‘Pharmacists are reconsidering their careers after DH mistreatment’
The government’s initial exclusion of pharmacy teams from its COVID-19 death in service payment scheme was the icing on top of a distasteful cake, says Laura Buckley
There’s nothing like a kick in the teeth to make you question your career choices. Community pharmacy has had quite the year and I know lots of pharmacy colleagues who, after recent developments, are reconsidering their options.
And who wouldn’t, given the recent announcement that community pharmacy teams might not be eligible to receive £60,000 life assurance payout, should they die after contracting COVID-19 while working on the frontline of the pandemic?
Worse still is that colleagues in other healthcare sectors – even those with less contact with patients – were eligible at the time the scheme was announced. In a fumble to make up for the Department of Health and Social Care (DH)’s oversight, health secretary Matt Hancock subsequently said that pharmacists are now covered by this scheme, but left the eligibility of their teams hanging.
And that’s just the icing on the top of a very distasteful cake. In another bid to minimise the impact of COVID-19, NHS England announced that pharmacies would be delivering medicines to ‘shielding’ patients. This left us stuck in a mire, worrying about the impact of using volunteers to deliver medicines.
Community pharmacists are struggling with the workload. Once again, delivery processes that seemed appropriate from those sat in an office just aren’t cut out to work effectively in community pharmacies. It almost seems a ruse to pacify contractors, as the reality of accessing funding for deliveries seems to be far-fetched.
Not only are my colleagues in community pharmacies dealing with negativity from the country’s leaders, they are also suffering the loss of much-loved colleagues to COVID-19 and abuse from those in society who lack respect and compassion. If pharmacy needs anything right now, it’s support, care, understanding and a whole lot of funding.

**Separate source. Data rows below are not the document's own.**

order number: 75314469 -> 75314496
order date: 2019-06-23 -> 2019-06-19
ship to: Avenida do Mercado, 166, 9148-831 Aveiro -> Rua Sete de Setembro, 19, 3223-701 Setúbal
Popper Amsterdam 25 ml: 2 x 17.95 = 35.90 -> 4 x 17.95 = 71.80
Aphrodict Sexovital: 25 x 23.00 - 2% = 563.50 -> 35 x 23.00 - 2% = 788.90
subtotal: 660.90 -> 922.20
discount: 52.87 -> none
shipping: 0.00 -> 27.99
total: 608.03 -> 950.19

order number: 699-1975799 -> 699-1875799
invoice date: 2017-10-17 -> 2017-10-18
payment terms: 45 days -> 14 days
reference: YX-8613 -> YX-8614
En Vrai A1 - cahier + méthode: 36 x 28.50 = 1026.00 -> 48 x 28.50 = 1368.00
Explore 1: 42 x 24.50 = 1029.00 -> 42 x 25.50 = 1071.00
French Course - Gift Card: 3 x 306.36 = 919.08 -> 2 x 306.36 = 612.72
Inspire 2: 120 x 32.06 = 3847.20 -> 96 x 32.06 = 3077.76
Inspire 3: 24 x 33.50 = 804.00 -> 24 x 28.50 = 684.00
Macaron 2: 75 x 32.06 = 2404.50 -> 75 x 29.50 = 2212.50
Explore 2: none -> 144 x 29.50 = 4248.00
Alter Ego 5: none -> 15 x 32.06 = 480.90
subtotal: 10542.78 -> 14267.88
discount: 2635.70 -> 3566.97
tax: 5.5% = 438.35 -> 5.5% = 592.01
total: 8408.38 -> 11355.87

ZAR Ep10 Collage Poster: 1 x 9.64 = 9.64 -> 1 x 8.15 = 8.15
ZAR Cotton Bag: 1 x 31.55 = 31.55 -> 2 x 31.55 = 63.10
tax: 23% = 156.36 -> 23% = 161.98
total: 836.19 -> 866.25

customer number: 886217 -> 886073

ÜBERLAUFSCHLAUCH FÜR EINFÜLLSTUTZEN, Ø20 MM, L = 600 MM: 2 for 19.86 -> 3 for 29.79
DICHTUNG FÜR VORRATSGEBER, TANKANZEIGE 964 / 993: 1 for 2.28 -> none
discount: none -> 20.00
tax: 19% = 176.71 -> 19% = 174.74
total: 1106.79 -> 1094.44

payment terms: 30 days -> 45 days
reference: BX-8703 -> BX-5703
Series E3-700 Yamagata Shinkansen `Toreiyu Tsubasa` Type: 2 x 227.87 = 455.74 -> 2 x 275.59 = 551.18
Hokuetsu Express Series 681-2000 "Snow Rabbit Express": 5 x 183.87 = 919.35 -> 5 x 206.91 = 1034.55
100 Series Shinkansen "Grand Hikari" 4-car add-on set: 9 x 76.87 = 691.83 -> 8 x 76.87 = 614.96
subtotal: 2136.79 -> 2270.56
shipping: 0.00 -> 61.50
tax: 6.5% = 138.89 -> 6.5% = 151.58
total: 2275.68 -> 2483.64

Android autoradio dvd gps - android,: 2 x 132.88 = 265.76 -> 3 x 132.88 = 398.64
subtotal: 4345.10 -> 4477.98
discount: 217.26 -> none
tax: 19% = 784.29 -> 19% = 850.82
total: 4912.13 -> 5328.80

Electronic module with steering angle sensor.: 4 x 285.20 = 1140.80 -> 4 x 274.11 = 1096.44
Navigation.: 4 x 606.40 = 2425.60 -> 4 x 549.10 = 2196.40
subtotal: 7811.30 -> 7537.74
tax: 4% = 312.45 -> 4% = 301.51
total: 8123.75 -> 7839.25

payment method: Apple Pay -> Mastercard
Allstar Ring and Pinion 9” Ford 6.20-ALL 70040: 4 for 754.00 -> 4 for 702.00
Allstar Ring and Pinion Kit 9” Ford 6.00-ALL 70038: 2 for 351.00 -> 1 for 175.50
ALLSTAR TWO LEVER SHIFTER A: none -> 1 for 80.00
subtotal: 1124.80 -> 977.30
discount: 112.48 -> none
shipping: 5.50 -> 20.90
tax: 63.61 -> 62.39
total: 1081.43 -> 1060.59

It seems to me that the government is very good at taking what it needs from community pharmacies, and especially talented at giving back exactly nothing in return.
But when COVID-19 reared its head, our community pharmacies didn’t shy away from their responsibilities. Despite the government’s apparent ignorance of the role of pharmacy staff as key workers and its refusal to initially acknowledge us, we continued to chip away at the mountainous workload growing before our eyes.
Though we don’t expect benefits for our frontline work, there have been cases of refusing to admit pharmacy colleagues into supermarkets during NHS worker reserved hours, as they “aren’t doctors and nurses”. This adds insult to injury. How can we expect the public to understand the vital role we play, when the government appears to lack insight, too?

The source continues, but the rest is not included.